Personally, I have been working with IP security for two years
as the leader of a project developing an IP encryption
device based on the SDNS Security Protocol 3. This device
may either act as an end system or as a router with integrated
encryption functions. The primary objective in the project was
to develop a device to be used for secure LAN interconnection.
The results of this work was presented at the ISSNDSS '94.
With this background, I would like to offer my comments on some
of the work and proposed protocols in the IPSEC working group.
1) Comments on the swIPe protocol:
- It is unclear why the author introduces an additional protocol
type (the IPPROTO_SWIPE). Maybe the idea behind this was to
leave the IP input routine unchanged and to add SWIPE as a
new protocol that IP may include in it's protocol switch for
higher layer protocols.
However, the protocol type field of the IP header cannot be
trusted, so such an implementation architecture would provide
an intruder with a very easy way of bypassing the securiy
functions.
I assume therefore that the "policy engine" of the swIPe prototype
uses other information (such as src and dst IP address) to decide
what to do with a received packet.
Note that it will always be necessary to change the IP input code
to avoid bypass problems, so I can see no justification for
introducing the IPPROTO_SWIPE protocol type.
- The swIPe protocol claims to support a "wide variety" of crypto
systems. Well, this wide variety actually excludes all stream
ciphers. If you use a stream-cipher, you will have to carry
some use-and-discard crypto synchronization per packet, such as
a random IV or an encrypted random packet encryption key.
There is no room for this in the swIPe header.
- The packet sequence number of swIPe introduces a semantical
problem, since an IP protocol engine does not know which transport
connection a given datagram belongs to.
The architecturally clean way to protect against replay is to
include sequence numbers in higher layer protocols, as these
will automatically be protected by the integrity mechanisms
implemented in the IP security protocol. All this talk about
sequence numbering in IPSP is, in my opinion, approximately
nonsense.
- I don't like the placement of the authenticator as a part of
the protocol header. Place it at the end of the packet in stead,
like in SP3 and NLSP-CL. This will ease the cryptographic
processing of the PDU in many cases.
- A good thing about swIPe is that it its header is word aligned.
When we implemented SP3, we discovered that unless the header
of the transport layer protocol (UDP of TCP) started on a 32-bit
boundary, the OS panic'ed with "bus error" due to alignment
problems (This was a Sparcstation 2 running SunOS 4.1.2). Of
course, there are workarounds, but word alignment is a good idea
and will be applauded by implementors.
2) Comments on key management:
In our prototype, we solved the problem of key mangament in
a way that I have not seen among the suggestions in the ipsec
mailing list.
We simply defined an enterprise specific MIB branch for
encryption keys, the
data type of the key information being OPAQUE as seen from
the SNMP agent, who passes the value-part of a variable binding
transparently to a hardware crypto module (HCM).

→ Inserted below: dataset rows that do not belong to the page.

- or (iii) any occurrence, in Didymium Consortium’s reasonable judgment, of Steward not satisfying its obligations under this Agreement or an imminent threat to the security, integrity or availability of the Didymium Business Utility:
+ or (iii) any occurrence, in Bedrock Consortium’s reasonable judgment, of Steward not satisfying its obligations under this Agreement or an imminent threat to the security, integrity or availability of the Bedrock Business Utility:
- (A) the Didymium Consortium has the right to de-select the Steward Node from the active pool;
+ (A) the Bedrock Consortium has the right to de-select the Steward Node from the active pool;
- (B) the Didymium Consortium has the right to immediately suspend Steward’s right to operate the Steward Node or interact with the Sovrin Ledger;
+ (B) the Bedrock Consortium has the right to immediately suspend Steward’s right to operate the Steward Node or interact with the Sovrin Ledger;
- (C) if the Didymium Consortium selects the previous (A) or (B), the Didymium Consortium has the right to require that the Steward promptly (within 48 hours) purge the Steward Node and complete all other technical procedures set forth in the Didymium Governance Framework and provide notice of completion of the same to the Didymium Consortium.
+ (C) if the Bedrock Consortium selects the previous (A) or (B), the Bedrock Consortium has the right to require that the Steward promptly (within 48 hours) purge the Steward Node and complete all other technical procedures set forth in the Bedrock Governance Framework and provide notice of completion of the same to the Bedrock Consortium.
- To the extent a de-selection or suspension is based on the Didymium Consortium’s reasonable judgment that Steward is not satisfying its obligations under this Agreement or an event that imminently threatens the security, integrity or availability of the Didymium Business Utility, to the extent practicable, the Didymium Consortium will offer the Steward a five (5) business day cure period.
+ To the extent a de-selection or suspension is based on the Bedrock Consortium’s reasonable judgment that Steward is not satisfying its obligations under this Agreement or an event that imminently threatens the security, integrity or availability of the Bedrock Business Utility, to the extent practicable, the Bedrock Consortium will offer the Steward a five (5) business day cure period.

The value-part of the variable binding represent a packet
as defined by the HCM interface for setting keys, erasing keys
etc. As such, the SNMP protocol was only used as a "bucket"
protocol for exchange of general purpose data. Of course the
packet format and "protocol" for exchanging data between
the HCM and the host machine must be designed to counter
threats like key disclosure, key corruption, replay etc.
As an example, this may be an ANXI X9.17 interface.
It actually works fine, although it admittedly has some
weaknesses like limited opportunities of error reports etc.
3) Comment on the need for a new layer 3 security protocol:
As Paul Lambert said at the ISSNDSS '94 no flaws or errors
has been detected that makes SP3 unsuitable or inappropriate
for use as a security protocol for IP. Also, there are several
commercial network encryption products available using SP3.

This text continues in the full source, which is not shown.